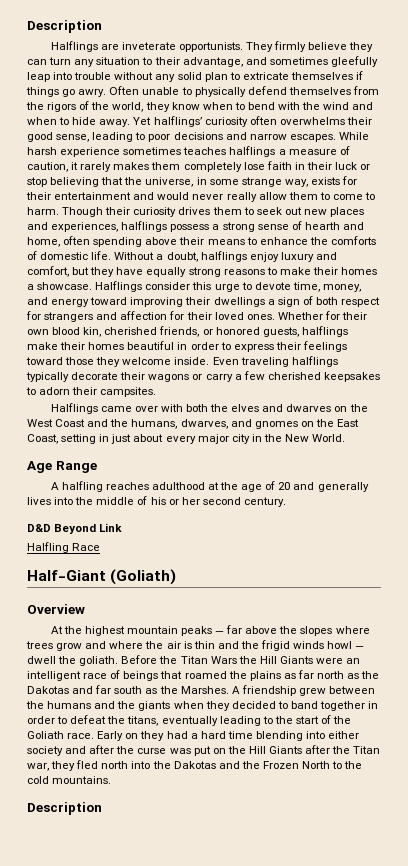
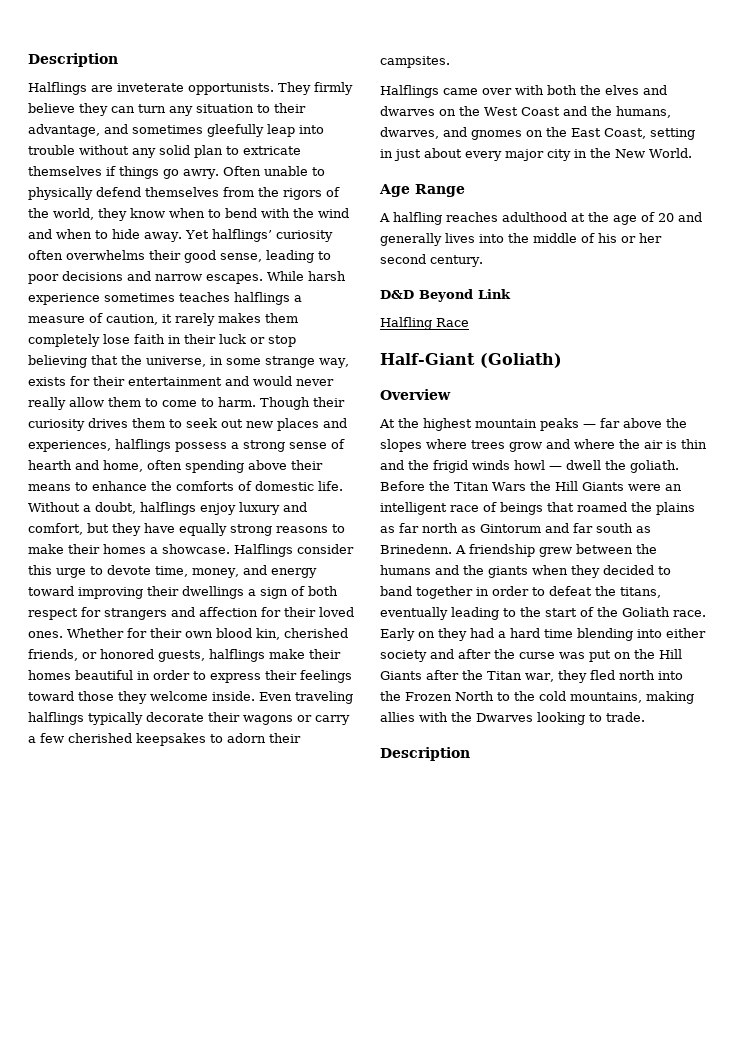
[361,671,380,679] [27,686,69,694] the Dakotas -> [480,524,541,533] Gintorum
[159,686,229,694] the Marshes. -> [380,544,452,554] Brinedenn.
[173,761,260,769] Dakotas and the -> (401, 696) none
[52,776,112,784] mountains. -> [570,691,694,704] [380,712,645,725] mountains, making allies with the Dwarves looking to trade.

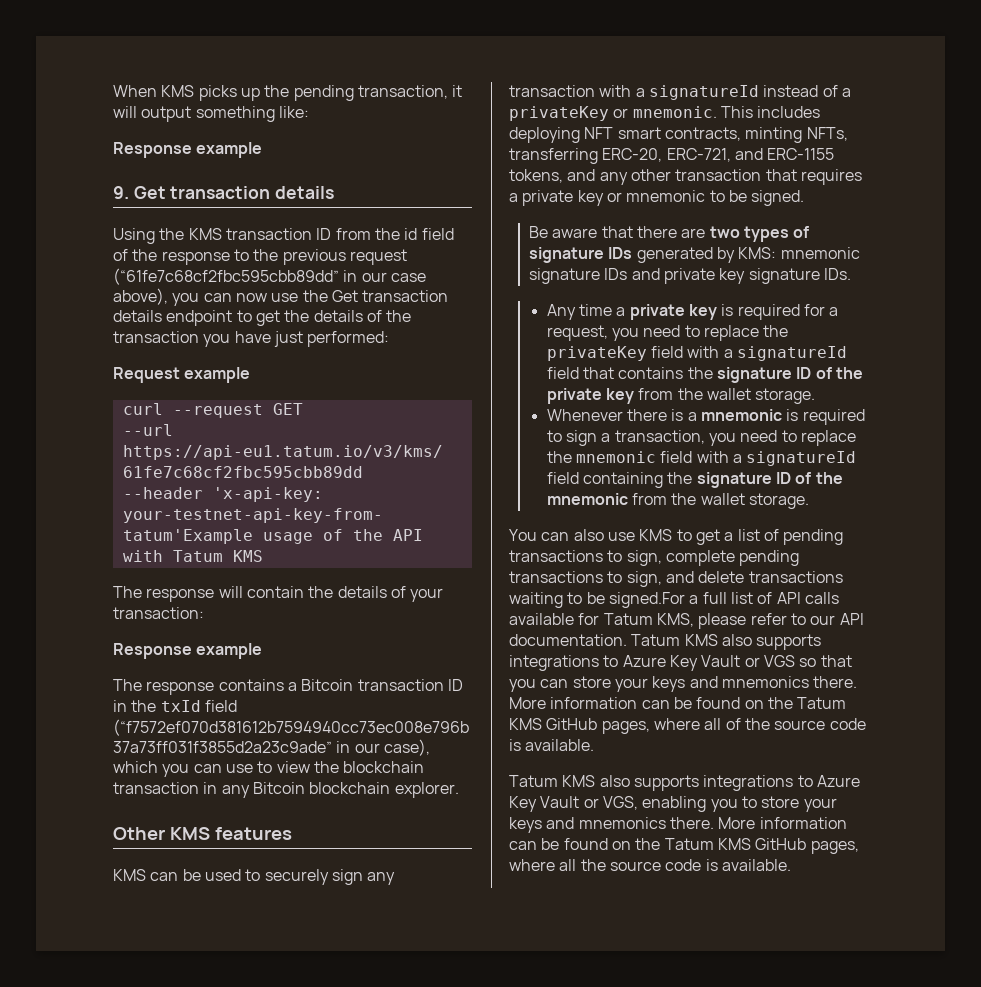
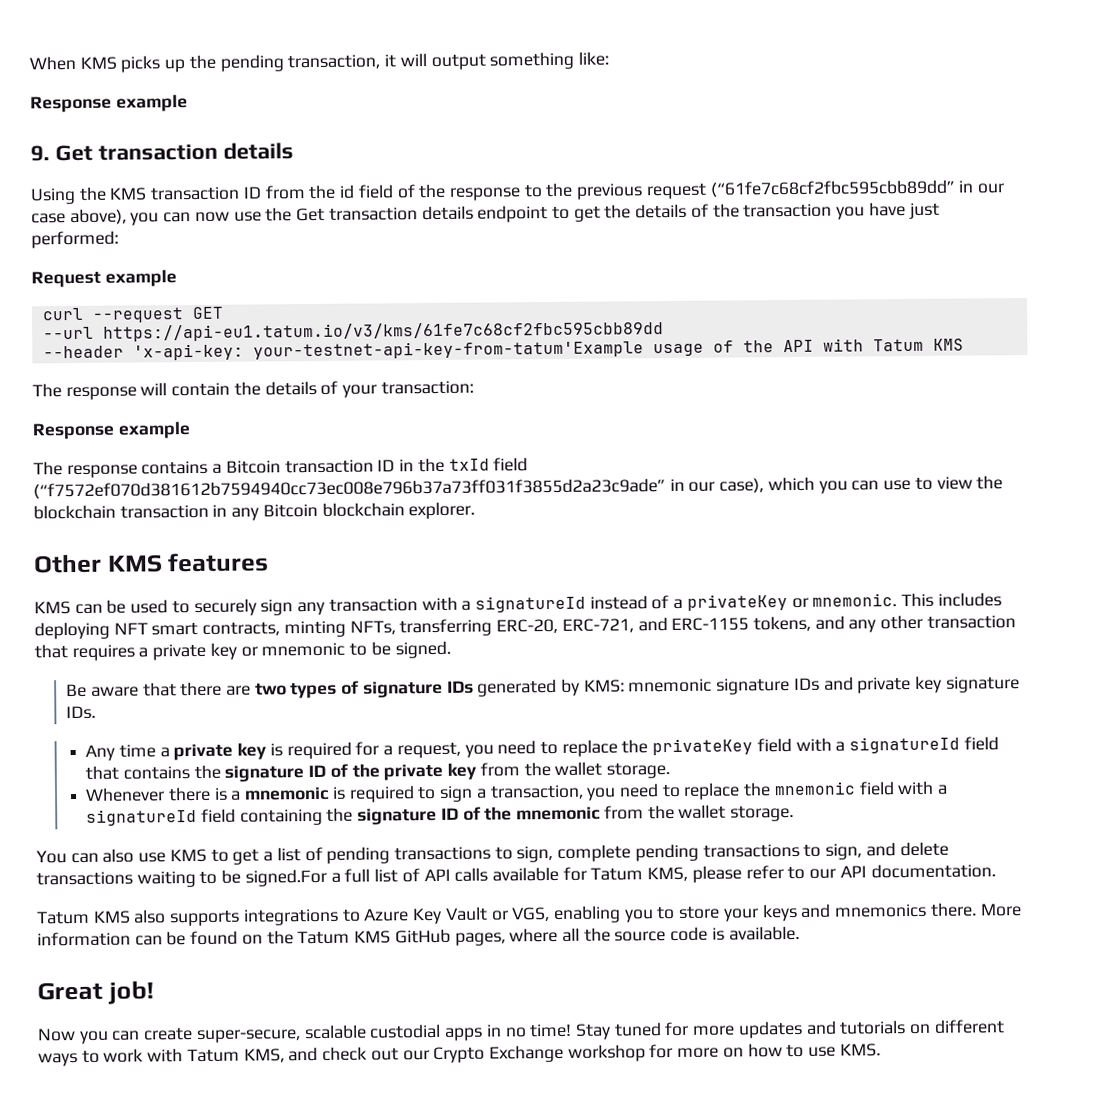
[631,634,822,650] [509,655,852,671] [509,676,858,692] [509,697,847,709] [509,718,866,734] [509,739,595,751] Tatum KMS also supports integrations to Azure Key Vault or VGS so that you can store your keys and mnemonics there. More information can be found on the Tatum KMS GitHub pages, where all of the source code is available. -> (996, 871) none
(791, 865) none -> [37,980,154,1005] [37,1019,1005,1044] [38,1043,881,1067] // Great job! // Now you can create super-secure, scalable custodial apps in no time! Stay tuned for more updates and tutorials on different ways to work with Tatum KMS, and check out our Crypto Exchange workshop for more on how to use KMS.

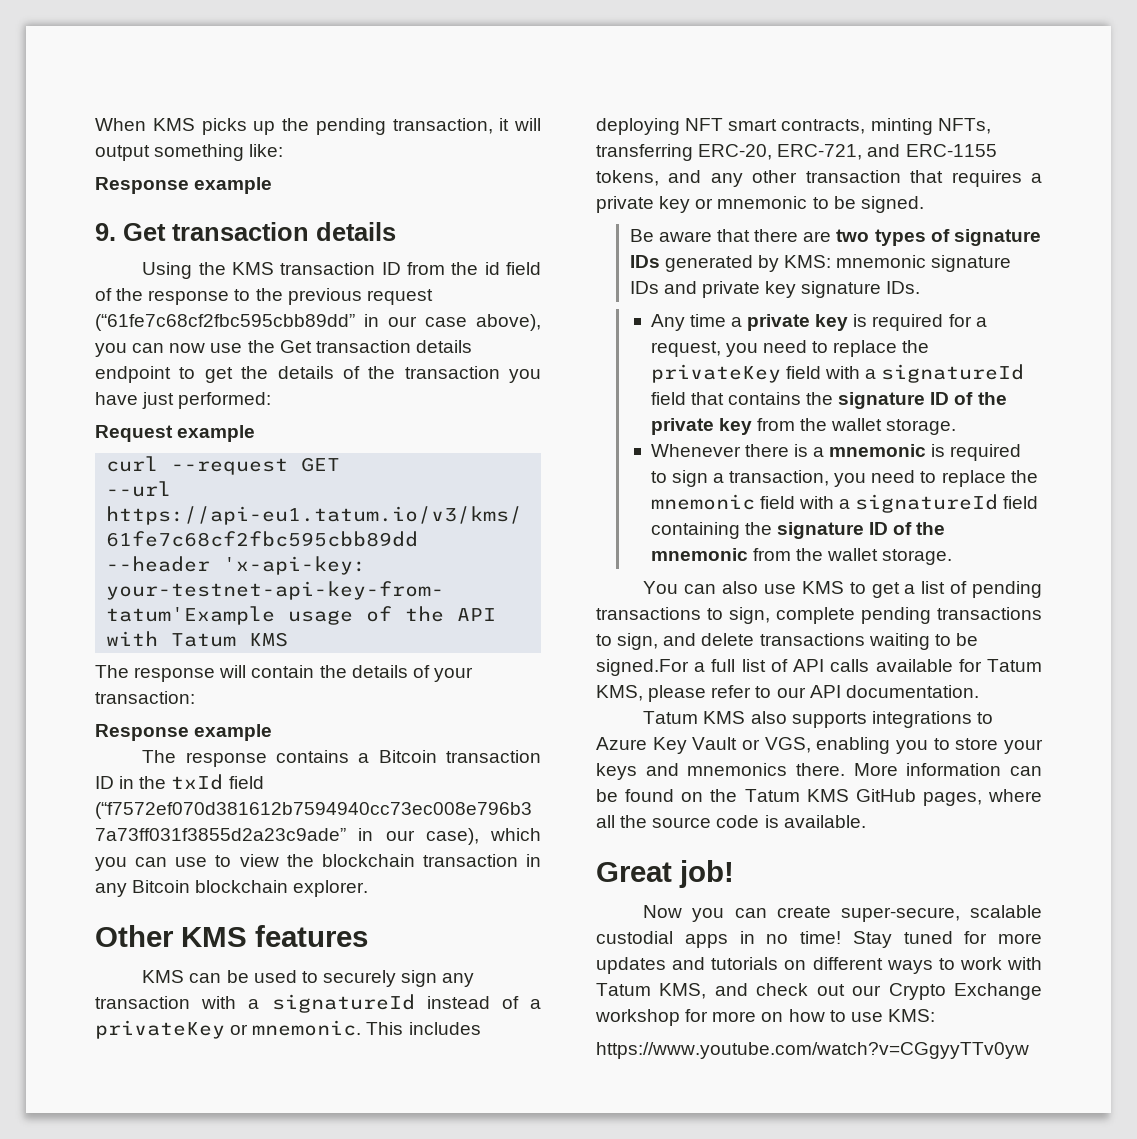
[839,1043,881,1057] KMS. -> [887,1009,935,1022] [596,1042,1029,1059] KMS: // https://www.youtube.com/watch?v=CGgyyTTv0yw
-------
- **Your task**:
Repeat the lines of the records verbatim, starting at the line containing "[159,686,229,694] the Marshes." and stopping after the final line. Images stay out.

- **Exercise response**:
[159,686,229,694] the Marshes. -> [380,544,452,554] Brinedenn.
[173,761,260,769] Dakotas and the -> (401, 696) none
[52,776,112,784] mountains. -> [570,691,694,704] [380,712,645,725] mountains, making allies with the Dwarves looking to trade.

[631,634,822,650] [509,655,852,671] [509,676,858,692] [509,697,847,709] [509,718,866,734] [509,739,595,751] Tatum KMS also supports integrations to Azure Key Vault or VGS so that you can store your keys and mnemonics there. More information can be found on the Tatum KMS GitHub pages, where all of the source code is available. -> (996, 871) none
(791, 865) none -> [37,980,154,1005] [37,1019,1005,1044] [38,1043,881,1067] // Great job! // Now you can create super-secure, scalable custodial apps in no time! Stay tuned for more updates and tutorials on different ways to work with Tatum KMS, and check out our Crypto Exchange workshop for more on how to use KMS.

[839,1043,881,1057] KMS. -> [887,1009,935,1022] [596,1042,1029,1059] KMS: // https://www.youtube.com/watch?v=CGgyyTTv0yw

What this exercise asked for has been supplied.